The issue of de-identification arose in association with the Hospital’s
motion to modify a previous discovery order compelling it to produce more
than 15,000 patient records responsive to the Plaintiff’s document
requests.  As grounds for the motion, the Hospital represented that
responding to the Plaintiff’s requests as contemplated by the Court’s
discovery order would take 8,982 working hours and cost $230,000, including
redactions that would take ten reviewers fourteen days at a cost of
$37,259.50.  The Plaintiff argued that there was no need for redaction
because the Plaintiff was bound under the terms of the stipulated
protective order to keep patient information produced confidential.

While the Plaintiff made a creative argument given the scope of 45 C.F.R. §
164.512(e), she missed the key distinction between medical records specific
to one of the parties in the underlying case and those of third parties.
Specifically, the Court stated that, while it had “full confidence in the
parties’ adherence to the terms of the protective order,” the medical
records at issue related to patients who were not parties to the action and
whose personal confidential information the Defendant had a legal duty to
safeguard.  For this reason, the Court directed the Defendant to produce
the records only after redacting any PHI.

Doctor’s Orders

So the lesson is clear: if your organization maintains vast amounts of
records that contain PHI of any kind, be them medical records, clinical
trial-related materials, correspondence with governmental agencies or other
sensitive materials, even where a protective order is in place, make sure
to consider and discuss with counsel redacting any PHI in records to be
produced wherever the records involve unrelated third party subjects.
Remember, this is true even where records may not contain full names (or
names at all), social security numbers, or birth/death dates.

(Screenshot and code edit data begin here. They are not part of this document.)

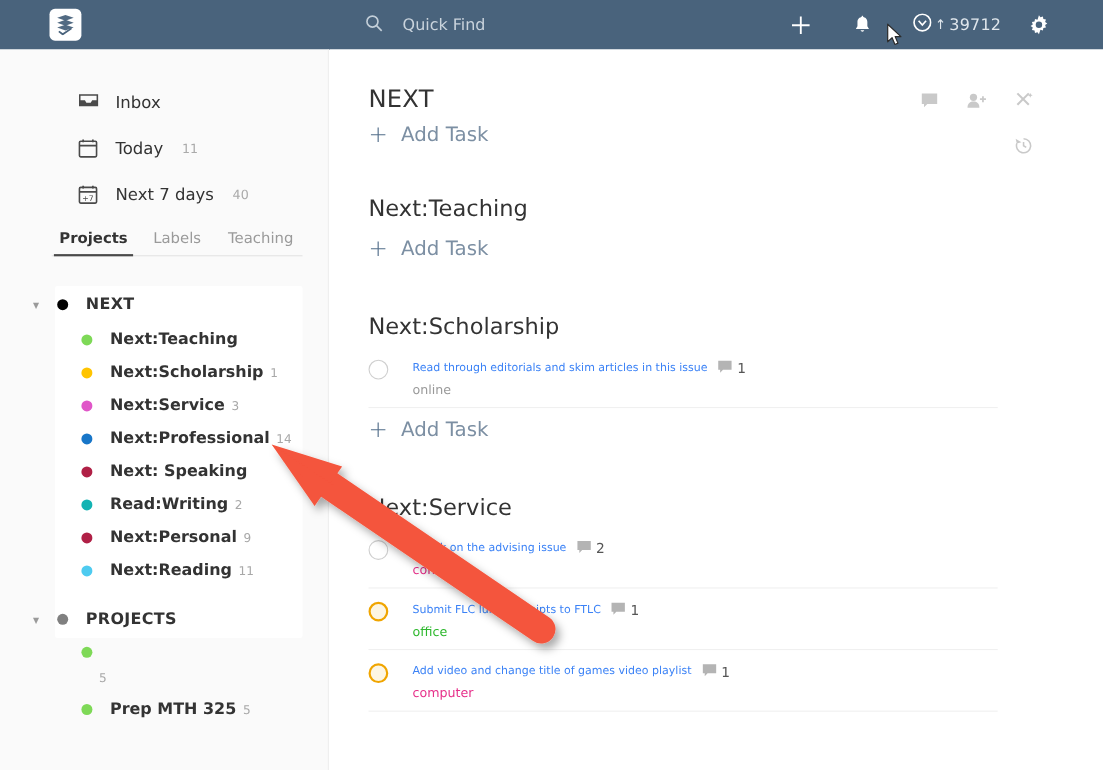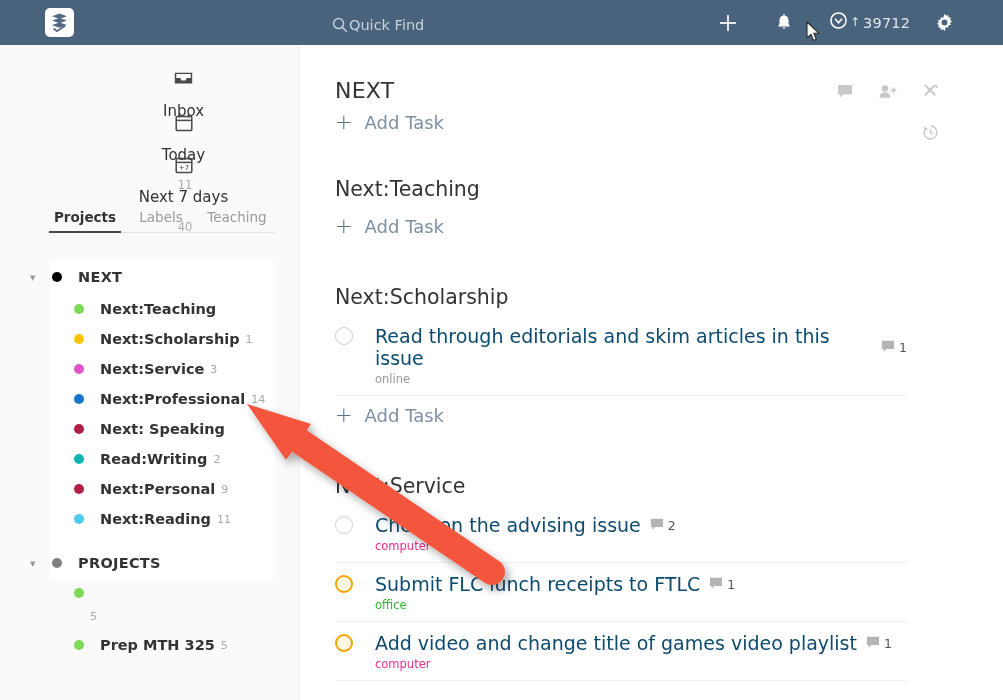"Quick Find" .quickfind { align-items: flex-start -> center; gap: 1px -> 18px; margin-top: 17px -> none }
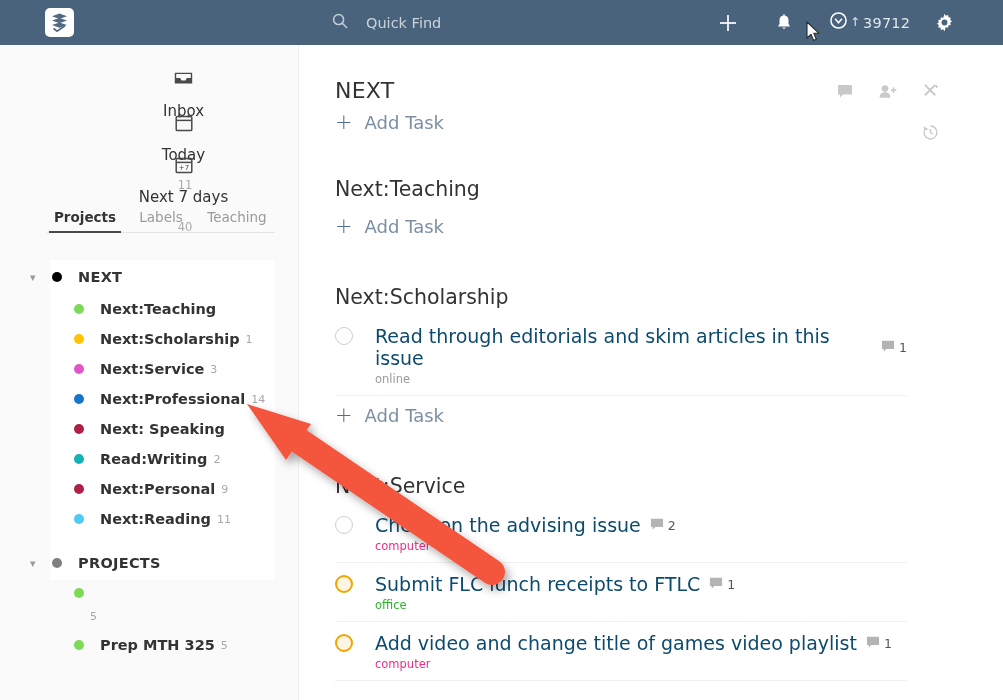"Inbox" .nav-item { flex-direction: column -> none }
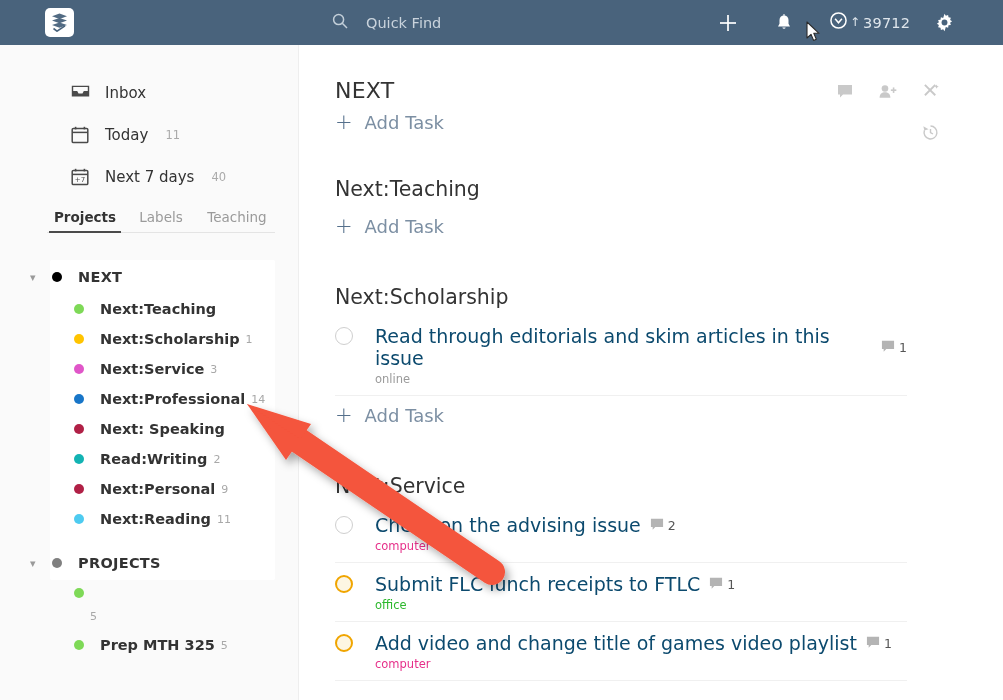"Read through editorials and skim" .task-text { color: #0c4a6e -> #3b82f6; font-size: 19px -> 10px }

Your HMO (“HIPAA Maintenance and Organization”)

What PHI should covered providers be watchful for, even within materials
that are not medical records in the tradition sense, to ensure produced
records are de-identified?  Be on the lookout for the following:

- Names

- All geographic subdivisions smaller than a state, including street
address, city, county, precinct, zip code, and their equivalent geocodes[1]

- All elements of dates (except year) for dates directly related to an
individual, including birth date, admission date, discharge date, date of
death; and all ages over 89 and all elements of dates (including year)
indicative of such age, except that such ages and elements may be
aggregated into a single category of age 90 or older

- Telephone numbers

- Fax numbers

- Electronic mail addresses

- Social security numbers

- Medical record numbers

- Health plan beneficiary numbers

- Account numbers

- Certificate/license numbers

- Vehicle identifiers and serial numbers, including license plate numbers

- Device identifiers and serial numbers

- Web Universal Resource Locators (URLs)

- Internet Protocol (IP) address numbers

- Biometric identifiers, including finger and voice prints

- Full face photographic images and any comparable images

- Any other unique identifying number, characteristic, or code (including
clinical trial numbers)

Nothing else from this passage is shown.